͏ ͏ ͏ ͏ ͏ ͏ ͏ ͏ ͏ ͏ ͏ ͏ ͏ ͏ ͏ ͏ ͏ ͏ ͏ ͏ ͏ ͏ ͏ ͏ ͏ ͏ ͏ ͏ ͏ ͏ ͏ ͏ ͏ ͏ ͏ ͏ ͏ ͏ ͏ ͏ ͏ ͏ ͏ ͏ ͏ ͏ ͏ ͏ ͏ ͏ ͏ ͏ ͏ ͏ ͏ ͏ ͏ ͏ ͏ ͏ ͏ ͏ ͏ ͏ ͏ ͏ ͏ ͏ ͏ ͏ ͏ ͏ ͏ ͏ ͏ ͏ ͏ ͏ ͏ ͏ ͏ ͏ ͏ ͏ ͏ ͏ ͏ ͏ ͏ ͏ ͏ ͏ ͏ ͏ ͏ ͏ ͏ ͏ ͏ ͏ ͏ ͏ ͏ ͏ ͏ ͏ ͏ ͏ ͏ ͏ ͏ ͏ ͏ ͏ ͏ ͏ ͏ ͏ ͏ ͏ ͏ ͏ ͏ ͏ ͏ ͏ ͏ ͏ ͏ ͏ ͏ ͏ ͏ ͏ ͏ ͏ ͏ ͏ ͏ ͏ ͏ ͏ ͏ ͏ ͏ ͏ ͏ ͏ ͏ ͏ ͏ ͏ ͏ ͏ ͏ ͏ ͏ ͏ ͏ ͏ ͏ ͏ ͏ ͏ ͏ ͏ ͏ ͏ ͏ ͏ ͏ ͏ ͏ ͏ ͏ ͏ ͏ ͏ ͏ ͏ ͏ ͏ ͏ ͏ ͏ ͏ ͏ ͏ ͏ ͏ ͏ ͏ ͏ ͏ ͏ ͏ ͏ ͏ ͏ ͏

Forwarded this email? Subscribe here for more

👋 Hi, this is Gergely with a subscriber-only issue of the Pragmatic Engineer Newsletter. In every issue, I cover challenges at Big Tech and startups through the lens of engineering managers and senior engineers. If you’ve been forwarded this email, you can subscribe here.

Microsoft is dogfooding AI dev tools’ future

Impressions from a week in Seattle, at Microsoft’s annual developer conference.
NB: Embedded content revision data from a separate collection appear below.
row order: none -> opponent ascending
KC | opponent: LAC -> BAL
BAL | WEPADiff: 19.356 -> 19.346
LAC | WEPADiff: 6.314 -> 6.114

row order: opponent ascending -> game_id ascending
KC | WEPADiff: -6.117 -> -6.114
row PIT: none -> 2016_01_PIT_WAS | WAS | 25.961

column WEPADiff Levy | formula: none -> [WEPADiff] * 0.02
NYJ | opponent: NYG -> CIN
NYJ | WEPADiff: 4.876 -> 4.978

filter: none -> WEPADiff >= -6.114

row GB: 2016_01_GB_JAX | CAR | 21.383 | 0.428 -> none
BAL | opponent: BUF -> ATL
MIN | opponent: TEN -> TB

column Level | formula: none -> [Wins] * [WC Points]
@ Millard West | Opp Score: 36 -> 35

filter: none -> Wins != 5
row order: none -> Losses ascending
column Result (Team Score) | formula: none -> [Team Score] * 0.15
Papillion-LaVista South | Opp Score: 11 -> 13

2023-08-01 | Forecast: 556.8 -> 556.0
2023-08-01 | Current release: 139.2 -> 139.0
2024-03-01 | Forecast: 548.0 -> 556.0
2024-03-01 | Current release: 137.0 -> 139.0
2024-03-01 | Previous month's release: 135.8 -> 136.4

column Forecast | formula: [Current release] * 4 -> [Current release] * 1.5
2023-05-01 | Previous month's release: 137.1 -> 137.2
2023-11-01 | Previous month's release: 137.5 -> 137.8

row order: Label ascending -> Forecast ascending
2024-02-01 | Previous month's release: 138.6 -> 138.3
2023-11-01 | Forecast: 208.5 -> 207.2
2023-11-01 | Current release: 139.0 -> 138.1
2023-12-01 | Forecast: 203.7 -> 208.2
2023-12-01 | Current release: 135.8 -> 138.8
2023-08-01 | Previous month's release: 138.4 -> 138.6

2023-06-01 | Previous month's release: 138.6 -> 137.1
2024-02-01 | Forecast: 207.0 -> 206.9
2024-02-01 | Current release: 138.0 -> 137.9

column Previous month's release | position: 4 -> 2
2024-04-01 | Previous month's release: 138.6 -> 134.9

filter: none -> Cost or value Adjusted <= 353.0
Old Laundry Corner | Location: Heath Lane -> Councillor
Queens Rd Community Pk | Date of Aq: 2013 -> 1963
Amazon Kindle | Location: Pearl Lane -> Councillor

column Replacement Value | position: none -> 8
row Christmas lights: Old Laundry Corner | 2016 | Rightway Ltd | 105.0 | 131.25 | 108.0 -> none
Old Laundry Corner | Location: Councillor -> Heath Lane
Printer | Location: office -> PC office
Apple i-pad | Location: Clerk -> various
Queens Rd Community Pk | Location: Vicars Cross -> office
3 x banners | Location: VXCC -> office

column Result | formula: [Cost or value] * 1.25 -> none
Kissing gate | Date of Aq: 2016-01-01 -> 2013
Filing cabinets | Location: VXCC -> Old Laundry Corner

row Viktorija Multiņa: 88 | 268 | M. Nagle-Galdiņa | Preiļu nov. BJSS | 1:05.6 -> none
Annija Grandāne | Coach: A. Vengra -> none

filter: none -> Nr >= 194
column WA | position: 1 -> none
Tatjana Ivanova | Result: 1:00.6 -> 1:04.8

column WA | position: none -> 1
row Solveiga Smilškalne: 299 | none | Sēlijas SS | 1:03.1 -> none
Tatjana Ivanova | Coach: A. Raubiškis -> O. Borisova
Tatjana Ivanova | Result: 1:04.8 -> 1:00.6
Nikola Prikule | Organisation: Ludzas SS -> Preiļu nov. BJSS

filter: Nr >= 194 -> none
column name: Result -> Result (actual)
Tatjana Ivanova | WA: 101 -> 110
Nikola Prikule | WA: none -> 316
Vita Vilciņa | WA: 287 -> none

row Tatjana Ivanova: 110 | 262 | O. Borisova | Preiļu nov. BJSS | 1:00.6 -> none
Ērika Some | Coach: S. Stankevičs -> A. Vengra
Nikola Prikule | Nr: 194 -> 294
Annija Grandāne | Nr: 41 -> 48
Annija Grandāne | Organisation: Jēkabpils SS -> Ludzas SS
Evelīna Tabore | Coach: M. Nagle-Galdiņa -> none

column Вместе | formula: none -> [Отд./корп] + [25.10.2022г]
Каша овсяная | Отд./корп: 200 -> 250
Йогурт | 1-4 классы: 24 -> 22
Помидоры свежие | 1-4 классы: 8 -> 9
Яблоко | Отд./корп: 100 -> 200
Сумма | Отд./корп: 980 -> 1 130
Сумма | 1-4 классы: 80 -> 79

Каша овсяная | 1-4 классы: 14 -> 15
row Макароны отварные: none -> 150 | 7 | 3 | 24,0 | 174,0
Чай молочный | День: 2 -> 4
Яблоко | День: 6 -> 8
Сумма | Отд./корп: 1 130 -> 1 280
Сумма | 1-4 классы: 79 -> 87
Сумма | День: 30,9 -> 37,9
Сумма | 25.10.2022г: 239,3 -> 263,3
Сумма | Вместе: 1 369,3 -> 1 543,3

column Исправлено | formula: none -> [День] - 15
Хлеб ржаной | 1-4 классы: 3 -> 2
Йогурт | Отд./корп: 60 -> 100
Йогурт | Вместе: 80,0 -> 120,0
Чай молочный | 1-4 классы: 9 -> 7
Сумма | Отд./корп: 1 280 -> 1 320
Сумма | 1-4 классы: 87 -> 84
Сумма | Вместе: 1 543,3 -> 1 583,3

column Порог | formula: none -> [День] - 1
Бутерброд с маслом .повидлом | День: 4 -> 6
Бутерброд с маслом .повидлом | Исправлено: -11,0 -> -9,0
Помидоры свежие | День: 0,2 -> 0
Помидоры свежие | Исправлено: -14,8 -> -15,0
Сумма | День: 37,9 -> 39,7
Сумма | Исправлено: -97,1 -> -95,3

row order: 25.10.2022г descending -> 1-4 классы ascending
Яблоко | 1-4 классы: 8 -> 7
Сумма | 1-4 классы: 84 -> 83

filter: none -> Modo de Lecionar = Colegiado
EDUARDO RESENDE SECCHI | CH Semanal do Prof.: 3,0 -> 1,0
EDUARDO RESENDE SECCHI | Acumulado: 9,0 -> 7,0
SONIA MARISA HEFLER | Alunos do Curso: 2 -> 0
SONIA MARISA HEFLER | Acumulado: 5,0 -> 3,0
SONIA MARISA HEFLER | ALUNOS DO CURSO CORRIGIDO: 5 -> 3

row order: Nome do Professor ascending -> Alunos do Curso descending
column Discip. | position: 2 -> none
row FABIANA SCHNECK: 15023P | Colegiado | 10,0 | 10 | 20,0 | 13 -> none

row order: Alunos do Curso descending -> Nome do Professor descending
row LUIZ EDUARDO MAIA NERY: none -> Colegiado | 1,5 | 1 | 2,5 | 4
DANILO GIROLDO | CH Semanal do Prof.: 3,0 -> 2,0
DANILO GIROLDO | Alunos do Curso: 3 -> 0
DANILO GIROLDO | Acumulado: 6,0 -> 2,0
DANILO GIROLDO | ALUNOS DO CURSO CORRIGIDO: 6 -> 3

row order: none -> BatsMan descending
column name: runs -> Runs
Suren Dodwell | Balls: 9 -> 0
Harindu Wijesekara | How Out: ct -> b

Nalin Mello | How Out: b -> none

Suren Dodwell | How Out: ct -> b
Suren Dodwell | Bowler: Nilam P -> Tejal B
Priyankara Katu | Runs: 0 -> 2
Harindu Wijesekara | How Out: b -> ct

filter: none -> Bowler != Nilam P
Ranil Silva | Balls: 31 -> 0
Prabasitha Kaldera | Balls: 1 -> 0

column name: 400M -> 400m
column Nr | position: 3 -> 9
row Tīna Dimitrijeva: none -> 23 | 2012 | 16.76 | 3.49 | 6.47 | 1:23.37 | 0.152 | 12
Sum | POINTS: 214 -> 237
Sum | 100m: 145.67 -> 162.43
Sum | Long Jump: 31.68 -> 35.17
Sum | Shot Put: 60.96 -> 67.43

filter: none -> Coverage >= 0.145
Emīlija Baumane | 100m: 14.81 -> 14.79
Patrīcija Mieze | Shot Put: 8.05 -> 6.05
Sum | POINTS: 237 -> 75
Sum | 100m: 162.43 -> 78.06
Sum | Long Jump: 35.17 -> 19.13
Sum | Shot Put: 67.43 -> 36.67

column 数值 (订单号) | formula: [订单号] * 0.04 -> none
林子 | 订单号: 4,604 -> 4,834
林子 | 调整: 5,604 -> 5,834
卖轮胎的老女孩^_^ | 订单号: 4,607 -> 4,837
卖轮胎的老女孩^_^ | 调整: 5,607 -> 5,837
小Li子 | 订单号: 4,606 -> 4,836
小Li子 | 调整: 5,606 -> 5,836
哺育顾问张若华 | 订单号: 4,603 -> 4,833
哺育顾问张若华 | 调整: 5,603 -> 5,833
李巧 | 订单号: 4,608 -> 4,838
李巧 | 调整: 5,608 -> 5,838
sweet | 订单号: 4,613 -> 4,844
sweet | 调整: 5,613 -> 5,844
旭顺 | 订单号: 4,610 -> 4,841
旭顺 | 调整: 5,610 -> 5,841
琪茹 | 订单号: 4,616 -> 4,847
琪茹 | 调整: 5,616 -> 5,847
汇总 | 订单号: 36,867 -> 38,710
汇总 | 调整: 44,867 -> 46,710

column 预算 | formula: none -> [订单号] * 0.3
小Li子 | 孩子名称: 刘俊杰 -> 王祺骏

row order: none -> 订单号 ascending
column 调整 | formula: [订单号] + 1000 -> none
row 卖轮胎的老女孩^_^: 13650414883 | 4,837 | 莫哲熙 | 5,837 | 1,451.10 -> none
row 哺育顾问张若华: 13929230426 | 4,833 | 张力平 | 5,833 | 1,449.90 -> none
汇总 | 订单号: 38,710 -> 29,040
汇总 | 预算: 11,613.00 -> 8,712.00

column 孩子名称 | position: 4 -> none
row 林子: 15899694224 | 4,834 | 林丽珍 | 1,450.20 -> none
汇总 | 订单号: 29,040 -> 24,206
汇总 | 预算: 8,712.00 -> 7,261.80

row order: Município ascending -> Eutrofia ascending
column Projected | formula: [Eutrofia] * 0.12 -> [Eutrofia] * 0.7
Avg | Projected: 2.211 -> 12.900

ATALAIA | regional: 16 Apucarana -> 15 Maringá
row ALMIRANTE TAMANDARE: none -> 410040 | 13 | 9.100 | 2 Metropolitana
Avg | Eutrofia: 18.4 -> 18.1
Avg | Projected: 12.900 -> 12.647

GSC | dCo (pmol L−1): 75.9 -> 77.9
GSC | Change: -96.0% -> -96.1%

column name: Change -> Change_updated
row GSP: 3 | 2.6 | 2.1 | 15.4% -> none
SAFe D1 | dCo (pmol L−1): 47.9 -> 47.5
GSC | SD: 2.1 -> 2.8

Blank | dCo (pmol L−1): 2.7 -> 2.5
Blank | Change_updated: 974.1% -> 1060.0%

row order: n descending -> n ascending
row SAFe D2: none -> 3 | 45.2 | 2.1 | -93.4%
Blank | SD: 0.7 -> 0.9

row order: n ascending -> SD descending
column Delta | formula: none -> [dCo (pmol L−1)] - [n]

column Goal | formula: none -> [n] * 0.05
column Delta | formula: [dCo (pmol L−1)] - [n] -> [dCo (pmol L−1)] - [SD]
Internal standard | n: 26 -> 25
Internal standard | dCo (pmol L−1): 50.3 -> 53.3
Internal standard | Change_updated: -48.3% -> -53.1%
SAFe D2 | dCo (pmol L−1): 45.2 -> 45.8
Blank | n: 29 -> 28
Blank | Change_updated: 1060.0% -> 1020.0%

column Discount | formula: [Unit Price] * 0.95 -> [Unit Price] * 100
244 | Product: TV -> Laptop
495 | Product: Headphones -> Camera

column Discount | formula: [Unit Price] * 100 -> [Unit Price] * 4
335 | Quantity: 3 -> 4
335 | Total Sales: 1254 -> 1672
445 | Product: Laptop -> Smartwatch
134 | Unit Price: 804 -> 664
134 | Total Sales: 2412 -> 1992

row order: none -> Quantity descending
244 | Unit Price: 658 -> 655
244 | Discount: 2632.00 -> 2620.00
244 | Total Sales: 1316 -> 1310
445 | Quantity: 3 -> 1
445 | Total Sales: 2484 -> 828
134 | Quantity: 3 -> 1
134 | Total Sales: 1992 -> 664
Microsoft is eating its own dogfood with Copilot – and it’s not tasty

Gergely Orosz

May 27

∙

Preview

READ IN APP

Last week, I was in Seattle and stopped by at Microsoft’s annual developer conference, BUILD. I spent a bunch of time with GitHub CEO, Thomas Dohmke, interviewed Scott Guthrie, who leads Microsoft’s Cloud+AI group, and chatted with Jay Parikh, who heads up a new org called CoreAI. Interviews with Thomas and Scott will be published as podcasts soon.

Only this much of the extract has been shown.